S.B. 202, a massive anti-voter bill passed in March 2021, made numerous changes to Georgia’s election system that, among other things, prohibited civic engagement groups from effectively distributing vote-by-mail applications. Specifically, S.B. 202 required all such applications to bear a false and misleading disclaimer, banned the personalization of vote-by-mail applications, and imposed administrative burdens that would have made it nearly impossible for nonpartisan civic engagement groups to distribute vote-by-mail applications to voters. 

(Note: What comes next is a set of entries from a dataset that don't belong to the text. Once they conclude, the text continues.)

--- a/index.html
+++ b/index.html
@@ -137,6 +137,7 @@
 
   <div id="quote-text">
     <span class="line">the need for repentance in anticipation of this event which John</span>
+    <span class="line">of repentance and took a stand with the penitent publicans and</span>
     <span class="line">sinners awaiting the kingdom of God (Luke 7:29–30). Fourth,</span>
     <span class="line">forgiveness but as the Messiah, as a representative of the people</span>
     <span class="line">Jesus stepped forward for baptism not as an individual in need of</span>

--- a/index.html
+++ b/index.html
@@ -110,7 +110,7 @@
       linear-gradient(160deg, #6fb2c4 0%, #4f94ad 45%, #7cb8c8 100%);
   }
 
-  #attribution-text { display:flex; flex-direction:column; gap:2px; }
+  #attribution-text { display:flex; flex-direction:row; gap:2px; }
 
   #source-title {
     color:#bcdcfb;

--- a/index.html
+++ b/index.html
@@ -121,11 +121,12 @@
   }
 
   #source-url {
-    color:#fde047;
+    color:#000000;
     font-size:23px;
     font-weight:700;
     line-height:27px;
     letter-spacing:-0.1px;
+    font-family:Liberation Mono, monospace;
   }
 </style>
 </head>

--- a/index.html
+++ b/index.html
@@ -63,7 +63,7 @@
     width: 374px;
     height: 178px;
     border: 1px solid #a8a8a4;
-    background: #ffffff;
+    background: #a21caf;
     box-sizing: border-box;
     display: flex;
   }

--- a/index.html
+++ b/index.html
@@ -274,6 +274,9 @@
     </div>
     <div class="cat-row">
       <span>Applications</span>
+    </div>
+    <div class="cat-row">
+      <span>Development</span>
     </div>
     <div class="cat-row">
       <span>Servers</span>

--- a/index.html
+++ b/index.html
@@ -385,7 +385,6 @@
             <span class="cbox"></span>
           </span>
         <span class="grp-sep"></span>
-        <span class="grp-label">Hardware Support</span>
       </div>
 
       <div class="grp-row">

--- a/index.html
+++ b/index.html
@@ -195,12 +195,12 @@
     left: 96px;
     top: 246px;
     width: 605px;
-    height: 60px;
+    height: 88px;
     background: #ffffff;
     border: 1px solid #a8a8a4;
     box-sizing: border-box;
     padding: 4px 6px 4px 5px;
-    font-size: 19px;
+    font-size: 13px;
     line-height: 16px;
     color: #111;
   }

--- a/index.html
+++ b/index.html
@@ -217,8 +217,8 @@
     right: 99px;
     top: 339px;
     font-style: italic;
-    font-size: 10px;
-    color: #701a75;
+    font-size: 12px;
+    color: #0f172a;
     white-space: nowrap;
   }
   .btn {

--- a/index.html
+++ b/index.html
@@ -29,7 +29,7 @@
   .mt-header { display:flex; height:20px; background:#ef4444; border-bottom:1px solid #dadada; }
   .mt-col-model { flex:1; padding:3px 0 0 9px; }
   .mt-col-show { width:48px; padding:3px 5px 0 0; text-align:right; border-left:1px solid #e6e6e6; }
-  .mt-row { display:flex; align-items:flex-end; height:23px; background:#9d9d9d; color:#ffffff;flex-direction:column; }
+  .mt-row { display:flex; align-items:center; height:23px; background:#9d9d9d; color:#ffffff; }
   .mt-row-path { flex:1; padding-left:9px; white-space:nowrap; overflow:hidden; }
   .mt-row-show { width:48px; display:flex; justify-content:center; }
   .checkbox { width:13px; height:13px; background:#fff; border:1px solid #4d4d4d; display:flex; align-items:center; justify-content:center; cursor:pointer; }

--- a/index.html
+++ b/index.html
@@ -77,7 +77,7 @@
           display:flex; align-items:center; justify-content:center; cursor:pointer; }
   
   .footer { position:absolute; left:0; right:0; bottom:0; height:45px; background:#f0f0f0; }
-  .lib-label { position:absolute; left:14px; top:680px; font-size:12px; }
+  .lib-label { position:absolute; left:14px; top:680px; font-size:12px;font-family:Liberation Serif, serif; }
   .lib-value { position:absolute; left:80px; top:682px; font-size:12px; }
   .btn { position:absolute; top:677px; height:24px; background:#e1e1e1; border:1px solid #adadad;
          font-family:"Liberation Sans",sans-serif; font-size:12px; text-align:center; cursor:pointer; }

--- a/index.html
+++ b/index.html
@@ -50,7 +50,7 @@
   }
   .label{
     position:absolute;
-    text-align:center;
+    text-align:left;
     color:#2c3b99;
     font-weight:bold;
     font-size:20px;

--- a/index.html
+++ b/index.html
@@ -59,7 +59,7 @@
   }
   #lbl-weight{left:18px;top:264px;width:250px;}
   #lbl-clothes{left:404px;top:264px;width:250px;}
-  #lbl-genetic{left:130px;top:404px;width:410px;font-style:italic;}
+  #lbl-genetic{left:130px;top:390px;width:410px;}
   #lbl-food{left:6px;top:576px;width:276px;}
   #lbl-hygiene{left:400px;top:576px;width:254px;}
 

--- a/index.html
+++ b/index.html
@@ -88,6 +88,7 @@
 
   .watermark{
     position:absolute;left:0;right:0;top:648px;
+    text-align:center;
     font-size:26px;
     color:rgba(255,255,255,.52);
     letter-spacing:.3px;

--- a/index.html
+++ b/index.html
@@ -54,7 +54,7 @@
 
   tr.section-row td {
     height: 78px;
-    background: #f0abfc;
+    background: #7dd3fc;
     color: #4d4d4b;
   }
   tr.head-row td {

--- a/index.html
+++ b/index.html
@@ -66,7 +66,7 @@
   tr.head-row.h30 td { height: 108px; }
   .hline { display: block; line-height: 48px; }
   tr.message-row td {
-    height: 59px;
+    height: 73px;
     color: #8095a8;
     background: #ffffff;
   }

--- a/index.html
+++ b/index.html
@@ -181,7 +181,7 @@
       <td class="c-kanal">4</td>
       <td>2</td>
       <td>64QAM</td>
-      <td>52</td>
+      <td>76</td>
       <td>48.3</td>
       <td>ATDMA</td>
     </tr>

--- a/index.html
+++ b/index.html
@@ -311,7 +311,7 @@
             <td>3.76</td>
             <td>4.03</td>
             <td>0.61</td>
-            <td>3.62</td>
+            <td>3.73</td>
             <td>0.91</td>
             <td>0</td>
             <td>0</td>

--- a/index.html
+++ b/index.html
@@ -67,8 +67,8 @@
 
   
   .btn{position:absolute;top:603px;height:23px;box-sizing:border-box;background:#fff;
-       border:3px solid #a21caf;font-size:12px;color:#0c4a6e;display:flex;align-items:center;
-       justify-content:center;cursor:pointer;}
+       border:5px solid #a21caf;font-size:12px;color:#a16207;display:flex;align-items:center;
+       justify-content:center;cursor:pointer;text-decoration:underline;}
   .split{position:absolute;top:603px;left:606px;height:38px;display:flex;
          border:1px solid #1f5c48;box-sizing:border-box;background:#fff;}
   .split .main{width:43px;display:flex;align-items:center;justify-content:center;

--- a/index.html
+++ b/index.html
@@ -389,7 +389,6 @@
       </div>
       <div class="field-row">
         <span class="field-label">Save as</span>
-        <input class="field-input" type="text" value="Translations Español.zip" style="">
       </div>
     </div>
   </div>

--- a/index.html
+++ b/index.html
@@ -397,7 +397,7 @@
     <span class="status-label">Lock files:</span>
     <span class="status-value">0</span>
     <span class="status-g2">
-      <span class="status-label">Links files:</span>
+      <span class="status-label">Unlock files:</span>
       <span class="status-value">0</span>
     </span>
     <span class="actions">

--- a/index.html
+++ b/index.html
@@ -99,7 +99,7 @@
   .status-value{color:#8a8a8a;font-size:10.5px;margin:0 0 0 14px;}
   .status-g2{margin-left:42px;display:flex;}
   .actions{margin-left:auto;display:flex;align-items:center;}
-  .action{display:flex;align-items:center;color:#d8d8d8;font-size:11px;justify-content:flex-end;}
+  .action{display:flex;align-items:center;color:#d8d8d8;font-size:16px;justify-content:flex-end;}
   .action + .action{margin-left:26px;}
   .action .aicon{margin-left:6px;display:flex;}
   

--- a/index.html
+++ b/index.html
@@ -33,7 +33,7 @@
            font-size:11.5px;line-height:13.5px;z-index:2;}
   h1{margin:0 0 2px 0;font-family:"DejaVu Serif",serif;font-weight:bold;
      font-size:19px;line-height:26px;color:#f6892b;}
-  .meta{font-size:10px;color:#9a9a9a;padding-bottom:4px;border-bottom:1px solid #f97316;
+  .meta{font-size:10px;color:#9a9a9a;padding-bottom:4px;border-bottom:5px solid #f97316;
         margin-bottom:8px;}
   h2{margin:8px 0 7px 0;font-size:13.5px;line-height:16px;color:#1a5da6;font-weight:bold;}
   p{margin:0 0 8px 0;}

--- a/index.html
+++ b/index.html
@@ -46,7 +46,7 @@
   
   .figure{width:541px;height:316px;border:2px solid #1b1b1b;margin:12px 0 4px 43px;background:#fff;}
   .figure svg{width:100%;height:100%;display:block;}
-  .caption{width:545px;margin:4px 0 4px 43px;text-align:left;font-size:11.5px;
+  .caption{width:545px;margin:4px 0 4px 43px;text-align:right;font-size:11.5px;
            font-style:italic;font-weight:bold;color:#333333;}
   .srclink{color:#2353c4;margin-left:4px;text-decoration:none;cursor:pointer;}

Many Georgia voters rely on third-party groups to provide them with prefilled and preprinted absentee ballot applications that they can easily review and submit to their county elections official without need for a broadband internet connection or access to a printer or scanner at home. This was particularly true during the height of the COVID-19 pandemic, but remains the case for Black and brown voters, voters in rural areas, and young voters who are more likely to lack the means or opportunity to obtain and prepare vote-by-mail ballot applications on their own. 

This lawsuit has already spurred a legislative change to fix and remove the false and misleading disclaimers that S.B. 202 required all vote-by-mail applications to include. The remaining elements of the lawsuit will be heard at trial in 2024. 

The nonpartisan Campaign Legal Center advances democracy through law at the federal, state and local levels, fighting for every American’s rights to responsive government and a fair opportunity to participate in and affect the democratic process.

The Voter Participation Center and Center for Voter Information are non-profit, non-partisan organizations founded in 2003 to help members of the New American Majority – unmarried women, people of color and young people – register and vote. Since then, the organizations have helped over 6 million people register and cast ballots.